*** Begin section ***

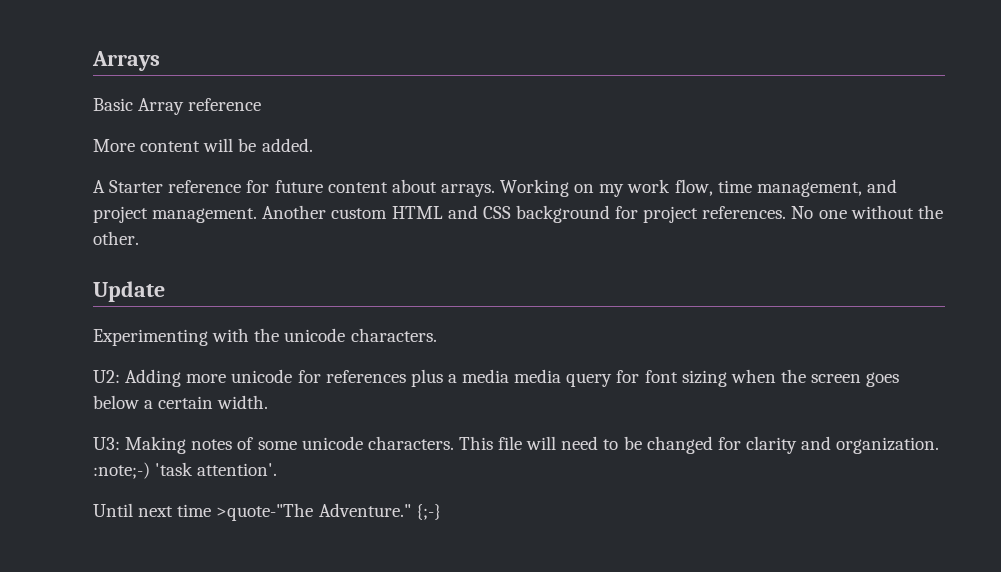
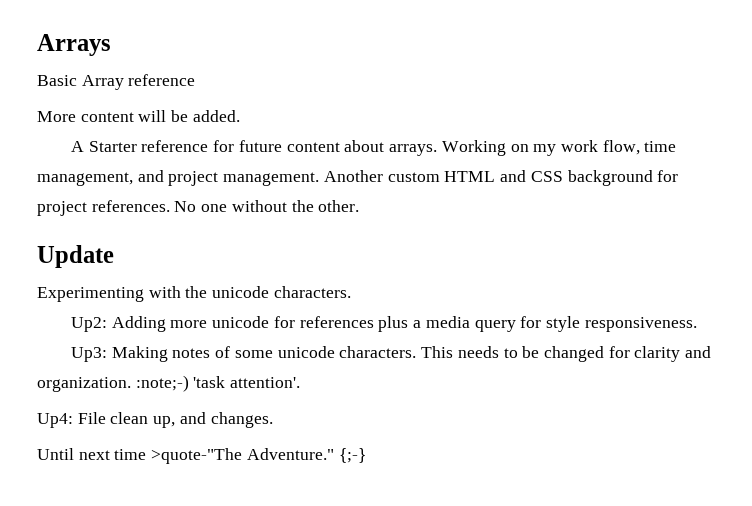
[93,370,120,383] U2: -> [71,317,108,332] Up2:
[514,369,562,383] media -> (470, 322) none
[644,369,900,387] [93,395,269,409] [93,437,120,450] font sizing when the screen goes below a certain width. // U3: -> [546,316,697,332] [71,347,108,362] style responsiveness. // Up3:
[498,436,599,450] file will need -> [457,346,499,358] needs
(278, 469) none -> [37,412,273,428] // Up4: File clean up, and changes.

*** End section ***

#### What to do
Give again the closing portion of the entries, from the line with "[498,436,599,450] file will" through the last line. Keep it exact and add nothing.

#### Response for this exercise
[498,436,599,450] file will need -> [457,346,499,358] needs
(278, 469) none -> [37,412,273,428] // Up4: File clean up, and changes.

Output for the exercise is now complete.